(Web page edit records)
###
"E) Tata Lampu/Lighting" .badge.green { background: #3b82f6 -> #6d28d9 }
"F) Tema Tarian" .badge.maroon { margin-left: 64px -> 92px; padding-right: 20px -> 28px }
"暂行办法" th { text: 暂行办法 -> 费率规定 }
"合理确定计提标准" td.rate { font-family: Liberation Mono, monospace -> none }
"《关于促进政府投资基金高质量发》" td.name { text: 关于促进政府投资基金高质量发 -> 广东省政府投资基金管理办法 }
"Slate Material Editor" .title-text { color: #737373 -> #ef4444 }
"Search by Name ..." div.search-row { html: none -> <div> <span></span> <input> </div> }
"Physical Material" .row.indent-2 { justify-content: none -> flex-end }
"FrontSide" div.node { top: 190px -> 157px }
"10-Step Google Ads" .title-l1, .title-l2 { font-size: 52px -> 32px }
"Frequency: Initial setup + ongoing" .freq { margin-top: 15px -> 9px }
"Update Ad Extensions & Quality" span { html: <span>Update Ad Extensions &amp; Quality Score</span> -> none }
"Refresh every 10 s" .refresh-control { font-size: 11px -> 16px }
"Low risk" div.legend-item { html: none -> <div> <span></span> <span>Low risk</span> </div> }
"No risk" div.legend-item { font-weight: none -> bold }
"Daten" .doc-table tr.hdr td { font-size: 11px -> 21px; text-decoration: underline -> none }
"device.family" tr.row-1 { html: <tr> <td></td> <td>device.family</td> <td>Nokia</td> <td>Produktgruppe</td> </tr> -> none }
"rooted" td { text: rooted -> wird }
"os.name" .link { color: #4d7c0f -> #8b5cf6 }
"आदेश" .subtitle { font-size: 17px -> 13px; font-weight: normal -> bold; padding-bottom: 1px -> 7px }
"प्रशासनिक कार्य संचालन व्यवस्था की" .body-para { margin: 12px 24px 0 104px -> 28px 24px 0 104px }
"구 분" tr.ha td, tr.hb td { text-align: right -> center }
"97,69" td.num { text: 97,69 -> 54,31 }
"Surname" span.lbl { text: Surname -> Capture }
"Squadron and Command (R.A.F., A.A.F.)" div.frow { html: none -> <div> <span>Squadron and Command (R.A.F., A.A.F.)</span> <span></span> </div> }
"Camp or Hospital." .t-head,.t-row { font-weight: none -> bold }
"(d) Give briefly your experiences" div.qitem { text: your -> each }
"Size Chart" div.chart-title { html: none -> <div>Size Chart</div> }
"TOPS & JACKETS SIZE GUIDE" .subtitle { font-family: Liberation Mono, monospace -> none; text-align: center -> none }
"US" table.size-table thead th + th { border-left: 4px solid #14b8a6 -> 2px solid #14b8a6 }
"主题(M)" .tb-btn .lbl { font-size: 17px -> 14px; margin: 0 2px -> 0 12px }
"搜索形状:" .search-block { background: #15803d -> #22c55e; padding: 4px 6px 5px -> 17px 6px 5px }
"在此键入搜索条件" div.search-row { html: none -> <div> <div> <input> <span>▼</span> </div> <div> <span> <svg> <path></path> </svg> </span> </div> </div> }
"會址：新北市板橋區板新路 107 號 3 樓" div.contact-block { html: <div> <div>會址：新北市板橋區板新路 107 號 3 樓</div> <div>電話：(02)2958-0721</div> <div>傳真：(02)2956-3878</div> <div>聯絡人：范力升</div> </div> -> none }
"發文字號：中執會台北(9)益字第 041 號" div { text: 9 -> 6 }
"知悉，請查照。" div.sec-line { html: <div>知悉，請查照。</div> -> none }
###
WORK INSTRUCTION – All of the records above must be reproduced exactly.

ANSWER TO THIS TASK –
"E) Tata Lampu/Lighting" .badge.green { background: #3b82f6 -> #6d28d9 }
"F) Tema Tarian" .badge.maroon { margin-left: 64px -> 92px; padding-right: 20px -> 28px }
"暂行办法" th { text: 暂行办法 -> 费率规定 }
"合理确定计提标准" td.rate { font-family: Liberation Mono, monospace -> none }
"《关于促进政府投资基金高质量发》" td.name { text: 关于促进政府投资基金高质量发 -> 广东省政府投资基金管理办法 }
"Slate Material Editor" .title-text { color: #737373 -> #ef4444 }
"Search by Name ..." div.search-row { html: none -> <div> <span></span> <input> </div> }
"Physical Material" .row.indent-2 { justify-content: none -> flex-end }
"FrontSide" div.node { top: 190px -> 157px }
"10-Step Google Ads" .title-l1, .title-l2 { font-size: 52px -> 32px }
"Frequency: Initial setup + ongoing" .freq { margin-top: 15px -> 9px }
"Update Ad Extensions & Quality" span { html: <span>Update Ad Extensions &amp; Quality Score</span> -> none }
"Refresh every 10 s" .refresh-control { font-size: 11px -> 16px }
"Low risk" div.legend-item { html: none -> <div> <span></span> <span>Low risk</span> </div> }
"No risk" div.legend-item { font-weight: none -> bold }
"Daten" .doc-table tr.hdr td { font-size: 11px -> 21px; text-decoration: underline -> none }
"device.family" tr.row-1 { html: <tr> <td></td> <td>device.family</td> <td>Nokia</td> <td>Produktgruppe</td> </tr> -> none }
"rooted" td { text: rooted -> wird }
"os.name" .link { color: #4d7c0f -> #8b5cf6 }
"आदेश" .subtitle { font-size: 17px -> 13px; font-weight: normal -> bold; padding-bottom: 1px -> 7px }
"प्रशासनिक कार्य संचालन व्यवस्था की" .body-para { margin: 12px 24px 0 104px -> 28px 24px 0 104px }
"구 분" tr.ha td, tr.hb td { text-align: right -> center }
"97,69" td.num { text: 97,69 -> 54,31 }
"Surname" span.lbl { text: Surname -> Capture }
"Squadron and Command (R.A.F., A.A.F.)" div.frow { html: none -> <div> <span>Squadron and Command (R.A.F., A.A.F.)</span> <span></span> </div> }
"Camp or Hospital." .t-head,.t-row { font-weight: none -> bold }
"(d) Give briefly your experiences" div.qitem { text: your -> each }
"Size Chart" div.chart-title { html: none -> <div>Size Chart</div> }
"TOPS & JACKETS SIZE GUIDE" .subtitle { font-family: Liberation Mono, monospace -> none; text-align: center -> none }
"US" table.size-table thead th + th { border-left: 4px solid #14b8a6 -> 2px solid #14b8a6 }
"主题(M)" .tb-btn .lbl { font-size: 17px -> 14px; margin: 0 2px -> 0 12px }
"搜索形状:" .search-block { background: #15803d -> #22c55e; padding: 4px 6px 5px -> 17px 6px 5px }
"在此键入搜索条件" div.search-row { html: none -> <div> <div> <input> <span>▼</span> </div> <div> <span> <svg> <path></path> </svg> </span> </div> </div> }
"會址：新北市板橋區板新路 107 號 3 樓" div.contact-block { html: <div> <div>會址：新北市板橋區板新路 107 號 3 樓</div> <div>電話：(02)2958-0721</div> <div>傳真：(02)2956-3878</div> <div>聯絡人：范力升</div> </div> -> none }
"發文字號：中執會台北(9)益字第 041 號" div { text: 9 -> 6 }
"知悉，請查照。" div.sec-line { html: <div>知悉，請查照。</div> -> none }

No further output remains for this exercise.